→ **Before and after images**:
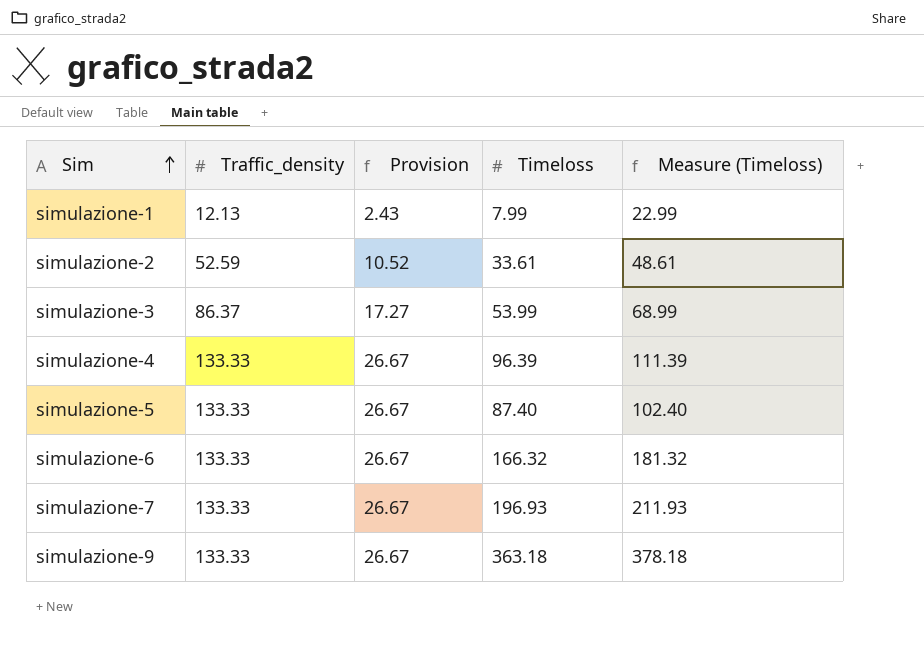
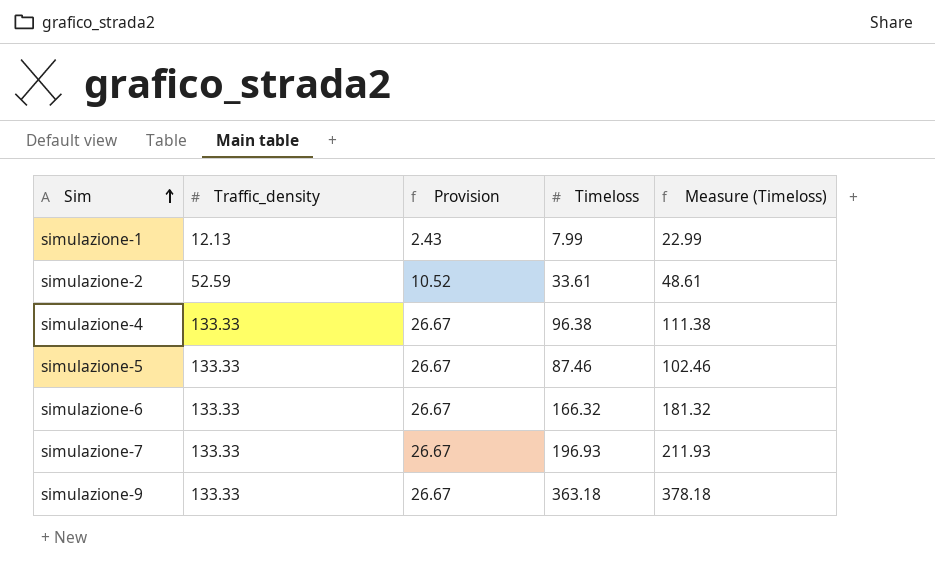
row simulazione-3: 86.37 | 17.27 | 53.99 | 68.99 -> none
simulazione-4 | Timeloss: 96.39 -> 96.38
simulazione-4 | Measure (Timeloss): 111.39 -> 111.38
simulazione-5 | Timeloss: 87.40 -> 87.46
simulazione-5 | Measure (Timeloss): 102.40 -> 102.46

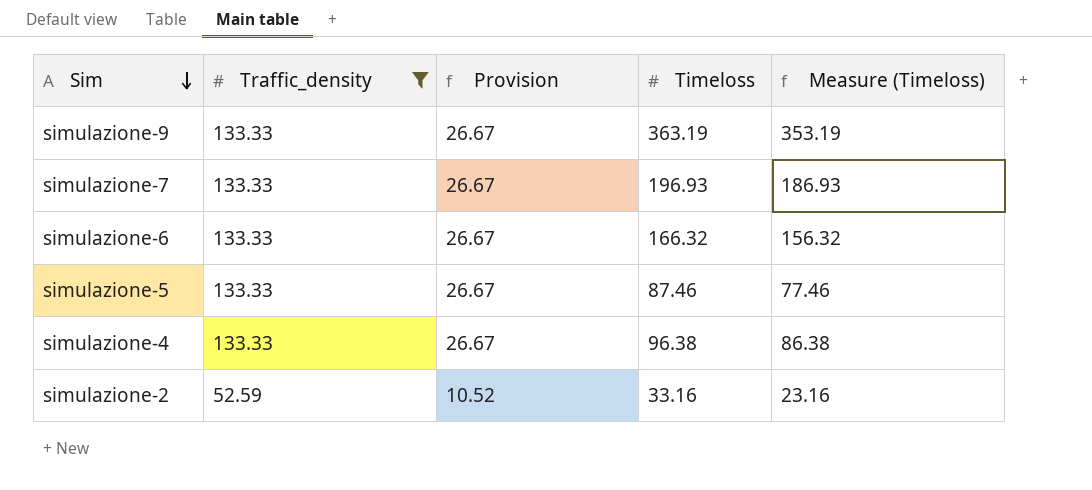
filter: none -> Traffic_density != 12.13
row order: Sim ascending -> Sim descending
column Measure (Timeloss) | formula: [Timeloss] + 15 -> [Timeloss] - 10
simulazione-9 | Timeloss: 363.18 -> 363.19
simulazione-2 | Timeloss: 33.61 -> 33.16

→ **Work order**: Pull out all lines containing the word "none" from the entries above.

→ **Solution**:
row simulazione-3: 86.37 | 17.27 | 53.99 | 68.99 -> none
filter: none -> Traffic_density != 12.13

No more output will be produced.